* Entries provided
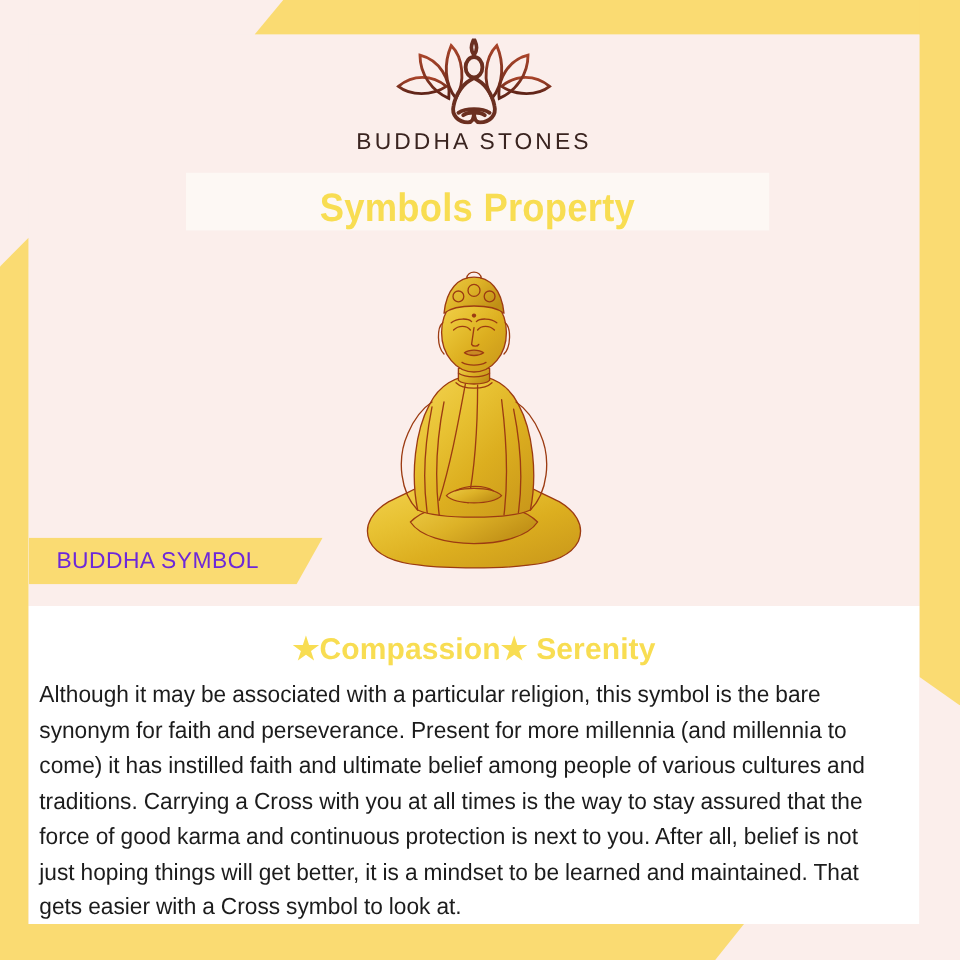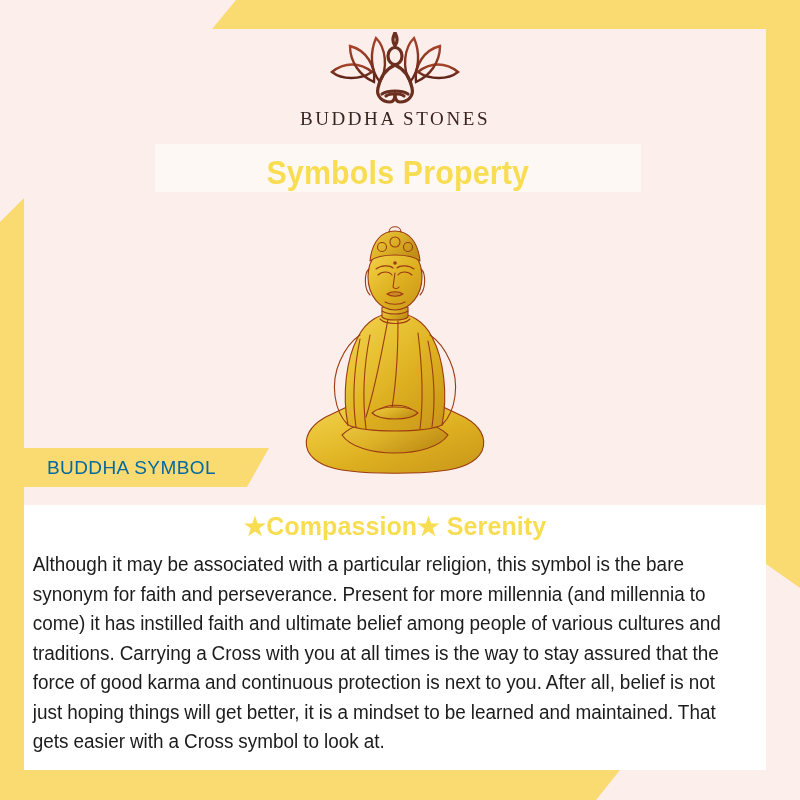--- a/index.html
+++ b/index.html
@@ -84,21 +84,21 @@
     justify-content: flex-start;
   }
   #logo-mark {
     margin-top: 3px;
     width: 150px;
     height: 72px;
     display: block;
   }
   #logo-wordmark {
     margin-top: 4px;
-    font-family: Liberation Serif, serif;
+    font-family: Liberation Sans, sans-serif;
     font-size: 19px;
     letter-spacing: 2.6px;
     color: #3a2420;
     font-weight: 400;
   }
 
   
   #title-bar {
     position: absolute;
     left: 131px;
@@ -144,39 +144,39 @@
     top: 419px;
     width: 245px;
     height: 39px;
     background: #fadb72;
     clip-path: polygon(0 0, 100% 0, calc(100% - 22px) 100%, 0 100%);
     display: flex;
     align-items: center;
   }
   #tag-label {
     margin-left: 23px;
-    color: #0369a1;
+    color: #6d28d9;
     font-size: 19px;
     font-weight: 400;
     letter-spacing: 0.4px;
     white-space: nowrap;
   }
 
   
   #body-panel {
     position: absolute;
     left: 0;
     top: 476px;
     width: 742px;
     height: 265px;
     background: #ffffff;
   }
   #subtitle {
     margin: 0;
-    padding-top: 7px;
+    padding-top: 22px;
     text-align: center;
     font-family: "Liberation Sans Narrow", "Liberation Sans", sans-serif;
     font-size: 25px;
     font-weight: bold;
     color: #f8dd52;
     letter-spacing: 0.1px;
     white-space: nowrap;
   }
   #subtitle .star {
     font-size: 25px;

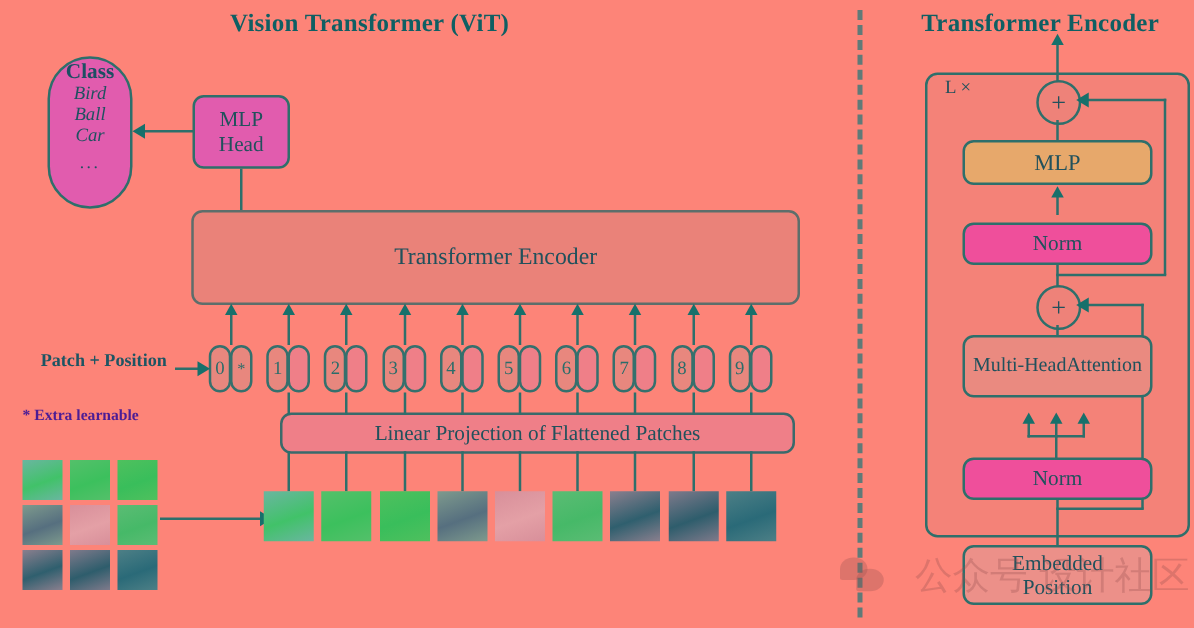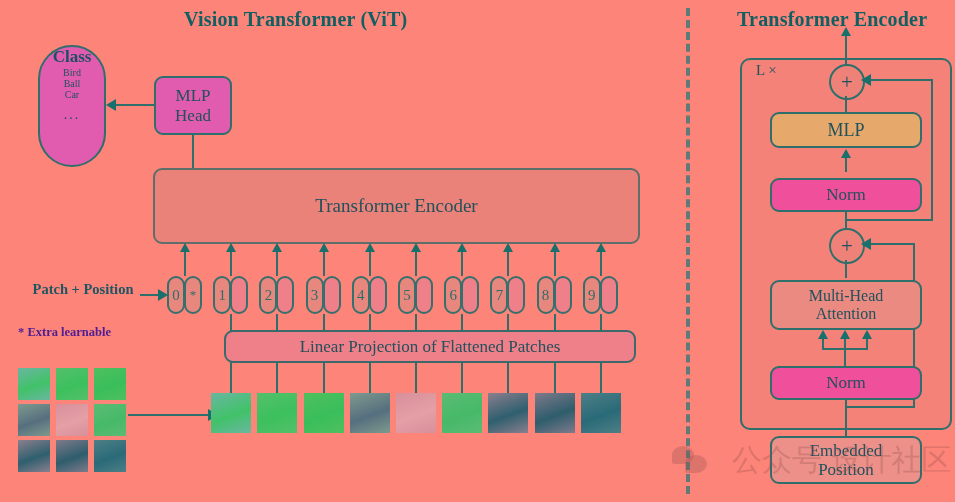--- a/index.html
+++ b/index.html
@@ -42,21 +42,21 @@
   .c-rose{background:#ef7f88;}
 
   
   #class-oval{
     left:38px;top:45px;width:68px;height:122px;
     border-radius:36px;
     flex-direction:column;justify-content:flex-start;
     font-size:15px;
   }
   #class-oval .hd{font-weight:bold;font-size:17px;color:#1d4f63;margin-bottom:1px;}
-  #class-oval .ln{font-size:10px;color:#1f5160;}
+  #class-oval .ln{font-size:15px;color:#1f5160;font-style:italic;}
   #class-oval .dots{font-size:14px;letter-spacing:2px;margin-top:6px;color:#1f5160;}
 
   
   #mlp-head{
     left:154px;top:76px;width:78px;height:59px;
     flex-direction:column;font-size:17px;
   }
 
   
   #encoder-box{
@@ -132,21 +132,21 @@
   }
   #lx{left:756px;top:62px;font-size:15px;color:#21515c;font-weight:normal;}
   .plus{
     position:absolute;width:32px;height:32px;border-radius:50%;
     border:2.2px solid #2e6f6b;background:#ee8279;
     display:flex;align-items:center;justify-content:center;
     font-size:21px;color:#21515c;line-height:1;
   }
   #mlp-right{left:770px;top:112px;width:152px;height:36px;font-size:18px;}
   #norm-top{left:770px;top:178px;width:152px;height:34px;font-size:17px;}
-  #mha{left:770px;top:280px;width:152px;height:50px;font-size:16px;flex-direction:column;}
+  #mha{left:770px;top:268px;width:152px;height:50px;font-size:16px;flex-direction:row;}
   #norm-bot{left:770px;top:366px;width:152px;height:34px;font-size:17px;}
   #emb-patches{left:770px;top:436px;width:152px;height:48px;font-size:17px;flex-direction:column;}
 
   
   #watermark{
     left:672px;top:434px;width:280px;height:52px;
     display:flex;align-items:center;gap:20px;
     font-family:"DejaVu Sans",sans-serif;
     font-size:30px;color:rgba(150,80,80,.30);
     pointer-events:none;

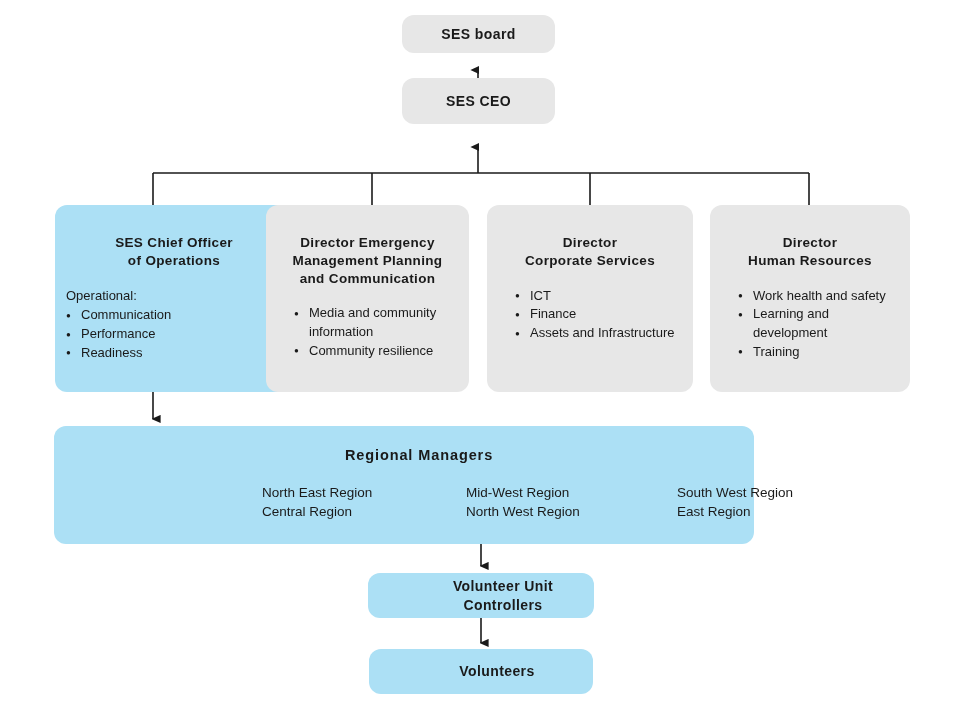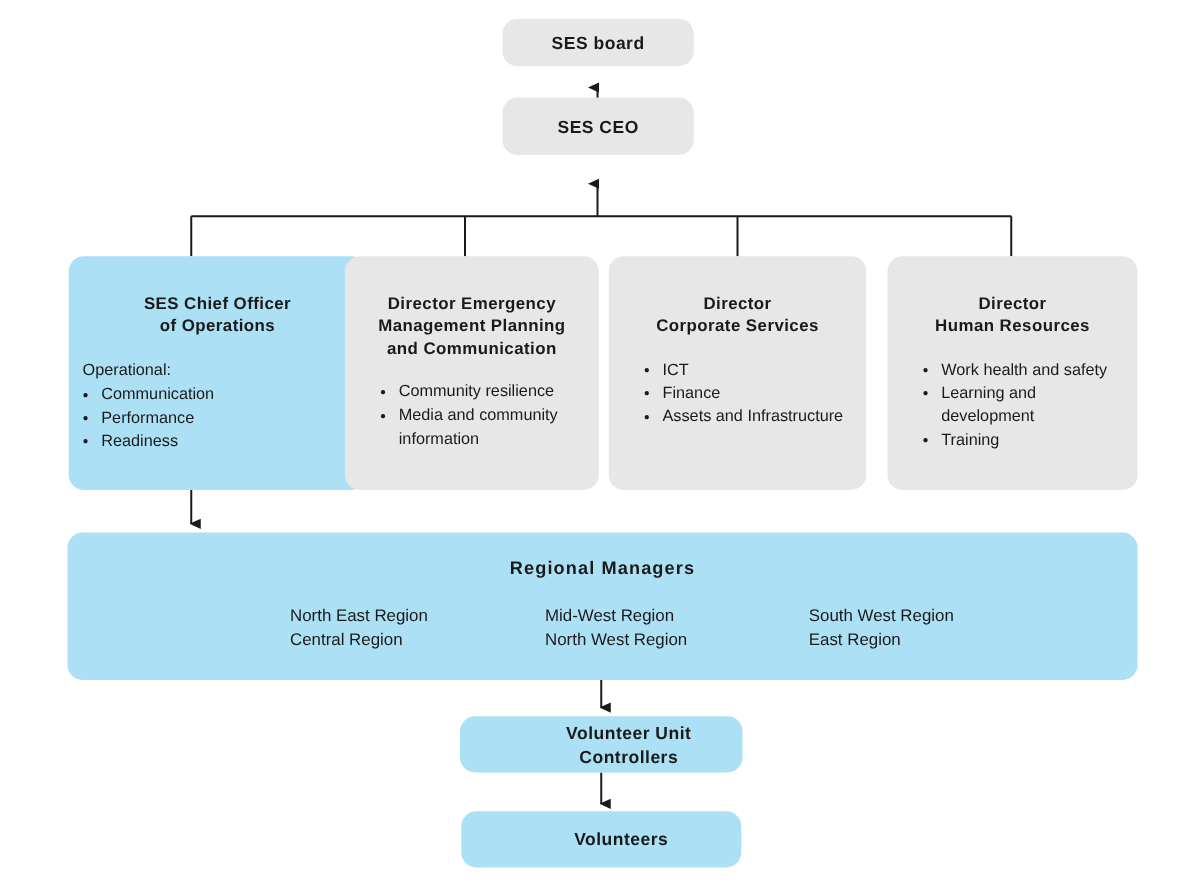--- a/index.html
+++ b/index.html
@@ -145,30 +145,30 @@
     <div class="body">
       <div class="lead-label">Operational:</div>
       <ul class="bullets">
         <li>Communication</li>
         <li>Performance</li>
         <li>Readiness</li>
       </ul>
     </div>
   </div>
 
-  <div class="node card" style="left:276px; top:205px; width:203px; height:187px;">
+  <div class="node card" style="left:266px; top:205px; width:203px; height:187px;">
     <div class="node-title">
       <div>Director Emergency</div>
       <div>Management Planning</div>
       <div>and Communication</div>
     </div>
     <div class="body">
       <ul class="bullets">
+        <li>Media and community information</li>
         <li>Community resilience</li>
-        <li>Media and community information</li>
       </ul>
     </div>
   </div>
 
   <div class="node card" style="left:487px; top:205px; width:206px; height:187px;">
     <div class="node-title">
       <div>Director</div>
       <div>Corporate Services</div>
     </div>
     <div class="body">
@@ -187,21 +187,21 @@
     </div>
     <div class="body">
       <ul class="bullets">
         <li>Work health and safety</li>
         <li>Learning and development</li>
         <li>Training</li>
       </ul>
     </div>
   </div>
 
-  <div class="node blue-mid" id="regional-managers" style="left:54px; top:426px; width:856px; height:118px;">
+  <div class="node blue-mid" id="regional-managers" style="left:54px; top:426px; width:700px; height:118px;padding-left:30px;">
     <div class="rm-title">Regional Managers</div>
     <div class="rm-columns">
       <div class="rm-col c0">
         <div>North East Region</div>
         <div>Central Region</div>
       </div>
       <div class="rm-col c2">
         <div>South West Region</div>
         <div>East Region</div>
       </div>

* Activity
Print each record exactly as it stands, omitting the pictures.

* Worked solution
--- a/index.html
+++ b/index.html
@@ -84,21 +84,21 @@
     justify-content: flex-start;
   }
   #logo-mark {
     margin-top: 3px;
     width: 150px;
     height: 72px;
     display: block;
   }
   #logo-wordmark {
     margin-top: 4px;
-    font-family: Liberation Serif, serif;
+    font-family: Liberation Sans, sans-serif;
     font-size: 19px;
     letter-spacing: 2.6px;
     color: #3a2420;
     font-weight: 400;
   }
 
   
   #title-bar {
     position: absolute;
     left: 131px;
@@ -144,39 +144,39 @@
     top: 419px;
     width: 245px;
     height: 39px;
     background: #fadb72;
     clip-path: polygon(0 0, 100% 0, calc(100% - 22px) 100%, 0 100%);
     display: flex;
     align-items: center;
   }
   #tag-label {
     margin-left: 23px;
-    color: #0369a1;
+    color: #6d28d9;
     font-size: 19px;
     font-weight: 400;
     letter-spacing: 0.4px;
     white-space: nowrap;
   }
 
   
   #body-panel {
     position: absolute;
     left: 0;
     top: 476px;
     width: 742px;
     height: 265px;
     background: #ffffff;
   }
   #subtitle {
     margin: 0;
-    padding-top: 7px;
+    padding-top: 22px;
     text-align: center;
     font-family: "Liberation Sans Narrow", "Liberation Sans", sans-serif;
     font-size: 25px;
     font-weight: bold;
     color: #f8dd52;
     letter-spacing: 0.1px;
     white-space: nowrap;
   }
   #subtitle .star {
     font-size: 25px;

--- a/index.html
+++ b/index.html
@@ -42,21 +42,21 @@
   .c-rose{background:#ef7f88;}
 
   
   #class-oval{
     left:38px;top:45px;width:68px;height:122px;
     border-radius:36px;
     flex-direction:column;justify-content:flex-start;
     font-size:15px;
   }
   #class-oval .hd{font-weight:bold;font-size:17px;color:#1d4f63;margin-bottom:1px;}
-  #class-oval .ln{font-size:10px;color:#1f5160;}
+  #class-oval .ln{font-size:15px;color:#1f5160;font-style:italic;}
   #class-oval .dots{font-size:14px;letter-spacing:2px;margin-top:6px;color:#1f5160;}
 
   
   #mlp-head{
     left:154px;top:76px;width:78px;height:59px;
     flex-direction:column;font-size:17px;
   }
 
   
   #encoder-box{
@@ -132,21 +132,21 @@
   }
   #lx{left:756px;top:62px;font-size:15px;color:#21515c;font-weight:normal;}
   .plus{
     position:absolute;width:32px;height:32px;border-radius:50%;
     border:2.2px solid #2e6f6b;background:#ee8279;
     display:flex;align-items:center;justify-content:center;
     font-size:21px;color:#21515c;line-height:1;
   }
   #mlp-right{left:770px;top:112px;width:152px;height:36px;font-size:18px;}
   #norm-top{left:770px;top:178px;width:152px;height:34px;font-size:17px;}
-  #mha{left:770px;top:280px;width:152px;height:50px;font-size:16px;flex-direction:column;}
+  #mha{left:770px;top:268px;width:152px;height:50px;font-size:16px;flex-direction:row;}
   #norm-bot{left:770px;top:366px;width:152px;height:34px;font-size:17px;}
   #emb-patches{left:770px;top:436px;width:152px;height:48px;font-size:17px;flex-direction:column;}
 
   
   #watermark{
     left:672px;top:434px;width:280px;height:52px;
     display:flex;align-items:center;gap:20px;
     font-family:"DejaVu Sans",sans-serif;
     font-size:30px;color:rgba(150,80,80,.30);
     pointer-events:none;

--- a/index.html
+++ b/index.html
@@ -145,30 +145,30 @@
     <div class="body">
       <div class="lead-label">Operational:</div>
       <ul class="bullets">
         <li>Communication</li>
         <li>Performance</li>
         <li>Readiness</li>
       </ul>
     </div>
   </div>
 
-  <div class="node card" style="left:276px; top:205px; width:203px; height:187px;">
+  <div class="node card" style="left:266px; top:205px; width:203px; height:187px;">
     <div class="node-title">
       <div>Director Emergency</div>
       <div>Management Planning</div>
       <div>and Communication</div>
     </div>
     <div class="body">
       <ul class="bullets">
+        <li>Media and community information</li>
         <li>Community resilience</li>
-        <li>Media and community information</li>
       </ul>
     </div>
   </div>
 
   <div class="node card" style="left:487px; top:205px; width:206px; height:187px;">
     <div class="node-title">
       <div>Director</div>
       <div>Corporate Services</div>
     </div>
     <div class="body">
@@ -187,21 +187,21 @@
     </div>
     <div class="body">
       <ul class="bullets">
         <li>Work health and safety</li>
         <li>Learning and development</li>
         <li>Training</li>
       </ul>
     </div>
   </div>
 
-  <div class="node blue-mid" id="regional-managers" style="left:54px; top:426px; width:856px; height:118px;">
+  <div class="node blue-mid" id="regional-managers" style="left:54px; top:426px; width:700px; height:118px;padding-left:30px;">
     <div class="rm-title">Regional Managers</div>
     <div class="rm-columns">
       <div class="rm-col c0">
         <div>North East Region</div>
         <div>Central Region</div>
       </div>
       <div class="rm-col c2">
         <div>South West Region</div>
         <div>East Region</div>
       </div>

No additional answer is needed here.